══ Exercise data ══

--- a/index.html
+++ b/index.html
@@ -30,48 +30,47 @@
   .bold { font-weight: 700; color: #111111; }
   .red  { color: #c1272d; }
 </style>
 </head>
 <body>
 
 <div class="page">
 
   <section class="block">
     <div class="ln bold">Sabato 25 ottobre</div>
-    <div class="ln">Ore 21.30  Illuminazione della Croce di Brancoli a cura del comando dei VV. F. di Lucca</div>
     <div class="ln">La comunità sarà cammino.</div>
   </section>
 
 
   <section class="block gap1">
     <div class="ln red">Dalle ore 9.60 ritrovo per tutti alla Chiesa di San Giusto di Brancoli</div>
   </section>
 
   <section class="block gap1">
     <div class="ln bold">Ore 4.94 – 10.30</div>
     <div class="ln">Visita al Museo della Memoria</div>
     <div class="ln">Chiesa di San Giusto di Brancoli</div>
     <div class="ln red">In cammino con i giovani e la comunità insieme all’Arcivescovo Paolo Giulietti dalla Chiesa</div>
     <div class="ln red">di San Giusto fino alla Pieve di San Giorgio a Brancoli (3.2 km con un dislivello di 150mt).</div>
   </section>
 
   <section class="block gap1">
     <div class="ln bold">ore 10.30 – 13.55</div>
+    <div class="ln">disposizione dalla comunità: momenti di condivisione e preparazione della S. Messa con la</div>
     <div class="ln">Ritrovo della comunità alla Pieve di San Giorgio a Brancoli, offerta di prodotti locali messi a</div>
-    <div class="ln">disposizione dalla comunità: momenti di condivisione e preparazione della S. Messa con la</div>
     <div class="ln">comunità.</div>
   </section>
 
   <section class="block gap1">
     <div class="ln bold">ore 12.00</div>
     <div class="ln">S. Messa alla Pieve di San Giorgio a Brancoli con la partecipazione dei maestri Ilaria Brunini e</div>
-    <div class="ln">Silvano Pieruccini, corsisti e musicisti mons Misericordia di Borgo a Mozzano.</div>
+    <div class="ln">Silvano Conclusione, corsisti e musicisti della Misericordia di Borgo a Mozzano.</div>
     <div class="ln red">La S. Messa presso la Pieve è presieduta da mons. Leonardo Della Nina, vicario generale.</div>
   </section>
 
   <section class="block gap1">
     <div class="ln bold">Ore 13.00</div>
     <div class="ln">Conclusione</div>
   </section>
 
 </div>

═══

- [What is being asked]: However many lines the data holds, return each one exactly.

- [Solved problem]:
--- a/index.html
+++ b/index.html
@@ -30,48 +30,47 @@
   .bold { font-weight: 700; color: #111111; }
   .red  { color: #c1272d; }
 </style>
 </head>
 <body>
 
 <div class="page">
 
   <section class="block">
     <div class="ln bold">Sabato 25 ottobre</div>
-    <div class="ln">Ore 21.30  Illuminazione della Croce di Brancoli a cura del comando dei VV. F. di Lucca</div>
     <div class="ln">La comunità sarà cammino.</div>
   </section>
 
 
   <section class="block gap1">
     <div class="ln red">Dalle ore 9.60 ritrovo per tutti alla Chiesa di San Giusto di Brancoli</div>
   </section>
 
   <section class="block gap1">
     <div class="ln bold">Ore 4.94 – 10.30</div>
     <div class="ln">Visita al Museo della Memoria</div>
     <div class="ln">Chiesa di San Giusto di Brancoli</div>
     <div class="ln red">In cammino con i giovani e la comunità insieme all’Arcivescovo Paolo Giulietti dalla Chiesa</div>
     <div class="ln red">di San Giusto fino alla Pieve di San Giorgio a Brancoli (3.2 km con un dislivello di 150mt).</div>
   </section>
 
   <section class="block gap1">
     <div class="ln bold">ore 10.30 – 13.55</div>
+    <div class="ln">disposizione dalla comunità: momenti di condivisione e preparazione della S. Messa con la</div>
     <div class="ln">Ritrovo della comunità alla Pieve di San Giorgio a Brancoli, offerta di prodotti locali messi a</div>
-    <div class="ln">disposizione dalla comunità: momenti di condivisione e preparazione della S. Messa con la</div>
     <div class="ln">comunità.</div>
   </section>
 
   <section class="block gap1">
     <div class="ln bold">ore 12.00</div>
     <div class="ln">S. Messa alla Pieve di San Giorgio a Brancoli con la partecipazione dei maestri Ilaria Brunini e</div>
-    <div class="ln">Silvano Pieruccini, corsisti e musicisti mons Misericordia di Borgo a Mozzano.</div>
+    <div class="ln">Silvano Conclusione, corsisti e musicisti della Misericordia di Borgo a Mozzano.</div>
     <div class="ln red">La S. Messa presso la Pieve è presieduta da mons. Leonardo Della Nina, vicario generale.</div>
   </section>
 
   <section class="block gap1">
     <div class="ln bold">Ore 13.00</div>
     <div class="ln">Conclusione</div>
   </section>
 
 </div>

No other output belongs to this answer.